Tokyo Designers Envision 500-Story Tower
TOKYO — A construction company said Thursday that it has designed a 500-story skyscraper for Tokyo, although there are no immediate plans to build it.
The designers would need 25 years and $326.2 billion to build the 6,669-foot-tall “Aeropolis 2001,” said Yasuyuki Kimura, a spokesman for Ohbayashi Corp.
This includes the money necessary to reclaim a 56-square-mile island in Tokyo Bay, he added.
The project was made possible by Japan’s advanced techniques to protect buildings in earthquakes, he said.
The tallest building in earthquake-prone Japan is Tokyo’s 60-story Sunshine City Building. The 110-story Sears Tower in Chicago is the world’s tallest building.
Yukihisa Tokunaga, a city planning official of the Construction Ministry, said the 500-story building is one of a number of private plans by major construction firms to meet Tokyo’s growing need for office and apartment space.
The Ohbayashi building would be able to accommodate 300,000 people. Aside from office space and residential units, it also would have space for hotels, hospitals, parks and convention centers.

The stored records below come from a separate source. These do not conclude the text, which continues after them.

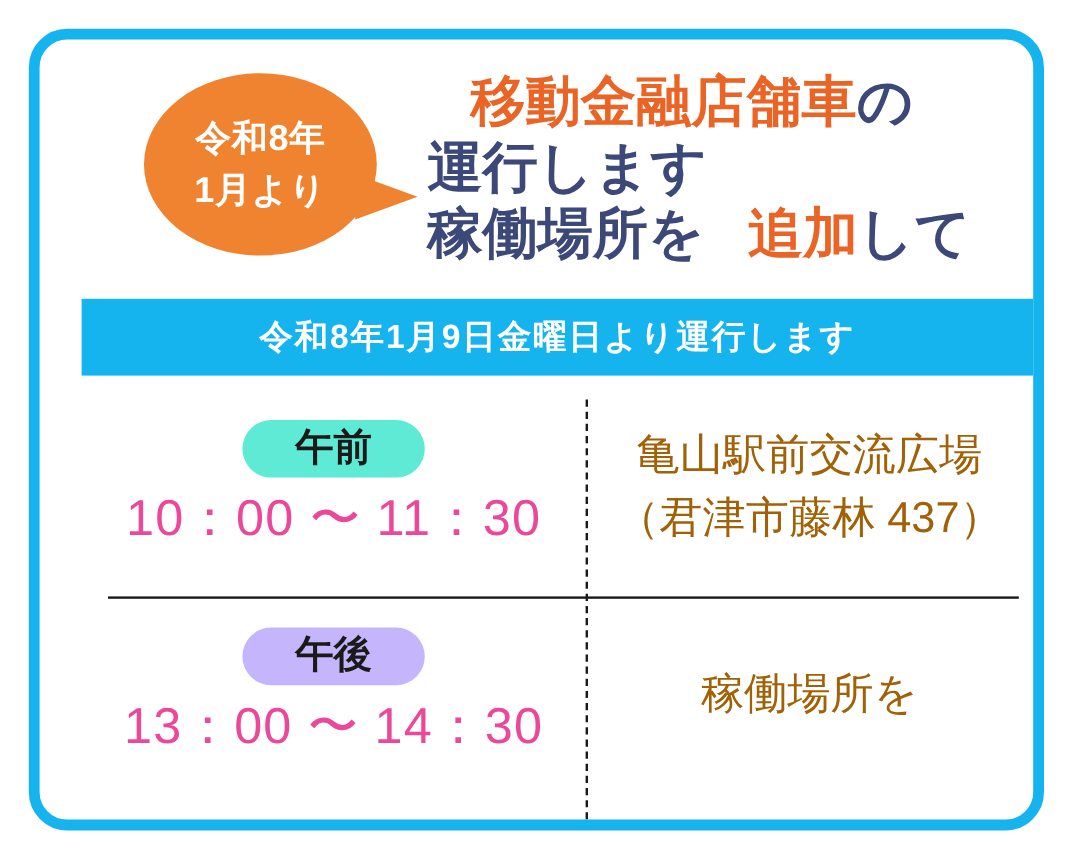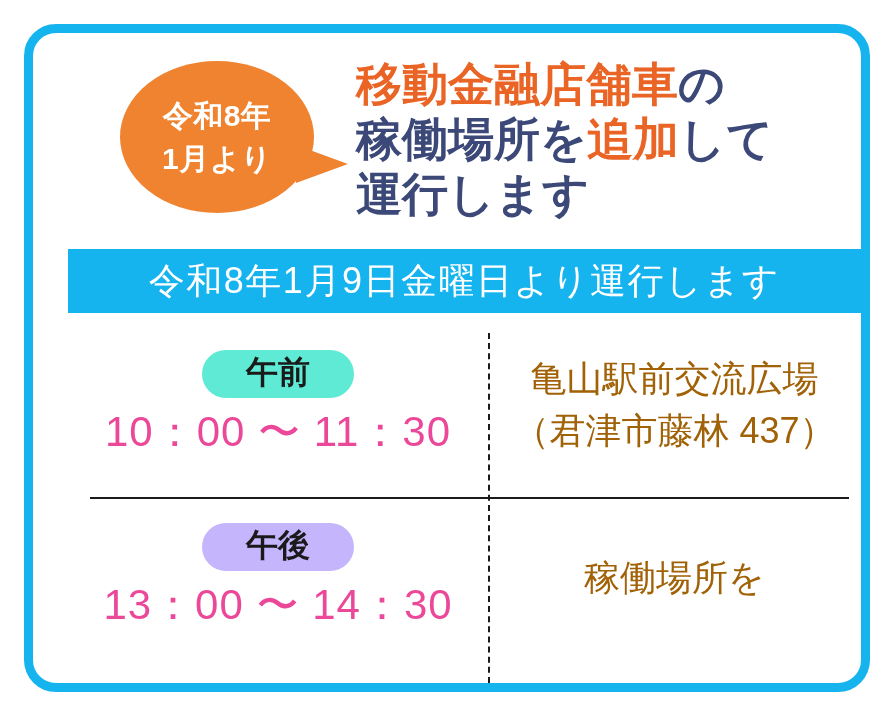"移動金融店舗車" .orange { margin-left: none -> 36px }
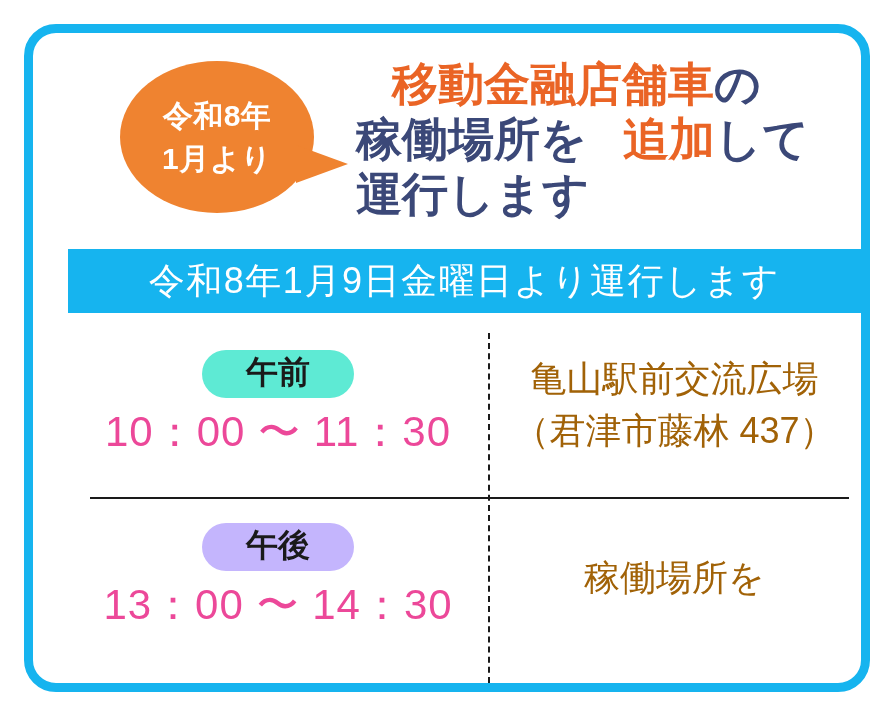"稼働場所を 追加して" span.hl-line { order: before "運行します" -> after "運行します" }
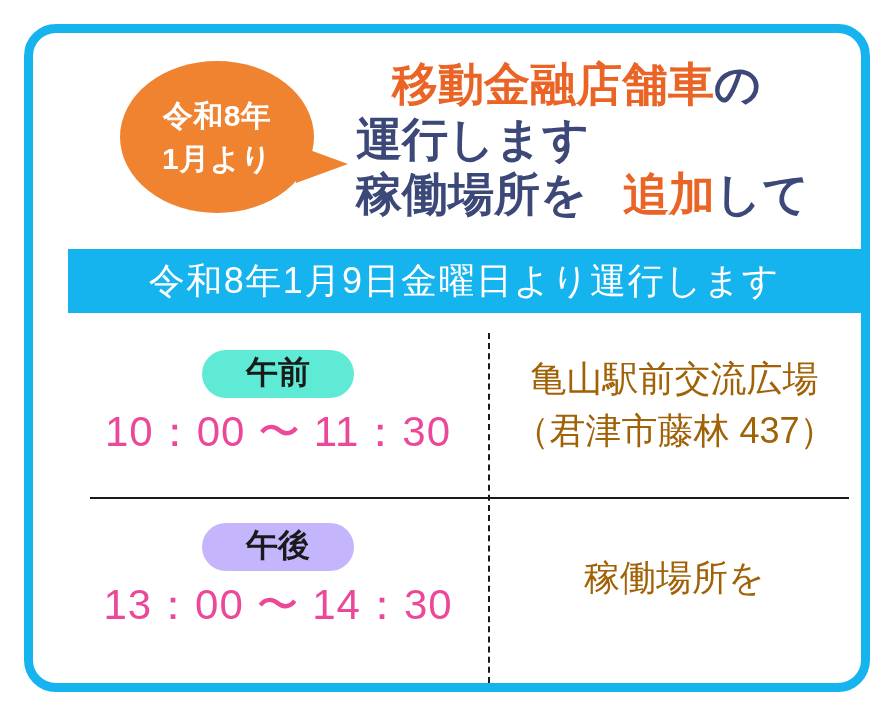"令和8年1月9日金曜日より運行します" #banner-text { font-size: 36px -> 28px; font-weight: normal -> bold }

The design envisions elevators that would reach the top floor in 15 minutes.
The building is shaped like a triangle, becoming smaller at the top to help it absorb shock waves. It would have a number of tunnels to let typhoon winds pass through rather than hitting the building with full force.
The Japanese archipelago, in the world’s most active seismic zone, is hit each year by some 1,000 tremors strong enough to be felt. In 1923, 1946 and 1948, quake deaths climbed into the thousands. The Great Kanto Earthquake of 1923 leveled vast areas of Tokyo and Yokohama, killing 140,000 people.
About 25 typhoons develop in the region annually.
In the early 1960s, Japan developed a technique of building flexible structures to replace the rigid construction techniques favored for decades.
Under the old concept, engineers built structures of up to 11 stories, using ferroconcrete solid pillars and walls to absorb shock and sustain the building’s weight. The new concept called for making walls of slabs of reinforced concrete with several slits on the surface. Using the new method, Tokyo’s 36-story, 482-foot-tall Kasumigaseki Building was completed in 1968.